Stored entries.
════════

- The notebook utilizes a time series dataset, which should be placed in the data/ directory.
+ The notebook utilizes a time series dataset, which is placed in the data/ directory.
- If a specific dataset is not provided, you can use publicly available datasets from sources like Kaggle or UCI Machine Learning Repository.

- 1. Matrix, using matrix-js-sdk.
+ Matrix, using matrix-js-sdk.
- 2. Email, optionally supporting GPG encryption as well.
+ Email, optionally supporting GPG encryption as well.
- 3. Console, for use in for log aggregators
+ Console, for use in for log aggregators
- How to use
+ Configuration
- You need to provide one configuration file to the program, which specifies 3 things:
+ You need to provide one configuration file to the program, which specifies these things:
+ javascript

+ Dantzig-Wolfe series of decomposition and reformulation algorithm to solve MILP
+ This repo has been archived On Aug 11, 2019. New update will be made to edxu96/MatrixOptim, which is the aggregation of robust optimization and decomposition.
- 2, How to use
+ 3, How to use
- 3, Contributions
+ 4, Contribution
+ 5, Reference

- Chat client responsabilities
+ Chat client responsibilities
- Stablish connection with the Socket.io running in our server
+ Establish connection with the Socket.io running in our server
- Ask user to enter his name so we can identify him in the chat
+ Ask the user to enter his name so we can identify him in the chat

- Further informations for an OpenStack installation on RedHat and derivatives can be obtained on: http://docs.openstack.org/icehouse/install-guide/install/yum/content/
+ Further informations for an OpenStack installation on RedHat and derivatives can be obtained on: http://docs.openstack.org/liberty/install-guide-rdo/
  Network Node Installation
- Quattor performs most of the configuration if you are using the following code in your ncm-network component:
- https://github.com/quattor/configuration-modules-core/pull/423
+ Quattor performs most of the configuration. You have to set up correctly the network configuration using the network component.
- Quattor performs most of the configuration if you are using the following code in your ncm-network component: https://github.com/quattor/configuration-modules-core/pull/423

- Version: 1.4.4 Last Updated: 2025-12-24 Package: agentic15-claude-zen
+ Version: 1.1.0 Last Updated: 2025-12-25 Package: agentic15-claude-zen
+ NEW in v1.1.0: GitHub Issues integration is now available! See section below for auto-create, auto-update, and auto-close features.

════════

Tally the lines in these entries that have the string "encryption" in them, then answer with the count and nothing else.

2